スコットランドのエディンバラ市内にあるローリストン城の入口看板

ローリストンガーデンズ3番地は縁起の悪い不気味な建物だった。それは、通り(ブリクストンロード)から少し入ったところに建っている四軒のうちの一軒で、二軒には人が住んでいたが、残りの二軒は空き家だった。空き家は1階から3階まで虚ろで陰鬱な窓が並んでおり、空虚で汚れた窓ガラスのあちこちには、「貸家」の表示が白内障のようにぼんやりと貼り付けられている以外は、何も見えなかった。小さな庭には、所々に色の良くない草が生い茂っていて、この庭が各家と通りを隔てていた。この庭を横切って、、黄色い細い道が各家まで通っていた。道は土と砂利を混ぜたものでできているようだった。昨夜中降り続いた雨で、そこら中どこもかしこもびしょ濡れだった。

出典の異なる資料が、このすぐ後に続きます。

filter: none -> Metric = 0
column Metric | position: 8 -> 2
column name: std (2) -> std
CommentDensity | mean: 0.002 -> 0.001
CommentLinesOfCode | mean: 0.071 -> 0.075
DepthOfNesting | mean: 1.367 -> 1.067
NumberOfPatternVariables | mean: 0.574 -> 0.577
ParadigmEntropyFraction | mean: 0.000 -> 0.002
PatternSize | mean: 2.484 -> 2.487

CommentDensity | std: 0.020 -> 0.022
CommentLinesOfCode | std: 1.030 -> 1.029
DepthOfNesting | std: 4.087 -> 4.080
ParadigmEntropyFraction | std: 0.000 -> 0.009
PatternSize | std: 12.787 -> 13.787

庭の境界にあh、3フィートの高さの煉瓦(レンガ)塀があり、その上には木製の手摺りが付いていた。この煉瓦塀に屈強な巡査が凭れていて、彼の周りには少人数の野次馬が塊となり、首を突き出したり、目を凝らしたりして、建物の中で起きていることをちょっとでも見ようと、無駄な努力をしていたのであった。

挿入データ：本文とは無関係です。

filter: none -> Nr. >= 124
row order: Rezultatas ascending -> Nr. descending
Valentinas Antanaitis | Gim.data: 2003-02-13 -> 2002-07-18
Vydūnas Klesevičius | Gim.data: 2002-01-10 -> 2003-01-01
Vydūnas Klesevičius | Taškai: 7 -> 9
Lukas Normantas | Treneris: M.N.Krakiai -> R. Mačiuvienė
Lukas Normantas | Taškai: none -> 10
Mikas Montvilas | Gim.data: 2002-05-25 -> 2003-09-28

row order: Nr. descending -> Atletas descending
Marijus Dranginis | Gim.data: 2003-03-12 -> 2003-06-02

Number 3, Lauriston Gardens, wore an ill-omened and minatory look. It was one of four houses which stood back some little way from the street, two being occupied and two empty. The latter looked out with three tiers of vacant melancholy windows, which were blank and dreary, save that here and there a 'To Let' card had developed like a cataract upon the bleared panes. A small garden sprinkled over with a scattered eruption of sickly plants separated each of these houses from the street and was traversed by a narrow pathway, yellowish in colour, and consisting apparently of a mixture of clay and of gravel. The whole place was very sloppy from the rain which had fallen through the night. The garden was boarded by a three-foot brick wall with a fringe of wood rails upon the top and against this wall was leaning a stalwart police constable, surrounded by a small knot of loafers, who craned their necks and strained their eyes on the vain hope of catching some glimpse of the proceedings within.

夕暮れ時に撮影したローリストン城の全景

スコットランドヤードのグレッグスン警部の依頼により、ホームズとワトスンが駆け付けたローリストンガーデンズ3番地(3 Lauriston Gardens)は、コナン・ドイルの原作では、テムズ河(River Thames)南岸のブリクストンロード(Brixton Road)から少し入ったところにあると記述されているものの、残念ながら、現在の住所表示上、ロンドン市内には存在しておらず、架空の住所である。ただし、ローリストンガーデンズは、スコットランドのエディンバラ(Edinburgh)市内に実在している。原作者のコナン・ドイルはエディンバラ市に出生しているので、もしかすると、事件現場の住所として、ロンドン市内の実在の場所を使用できないので、エディンバラ市内にある住所を代わりに使った可能性がある。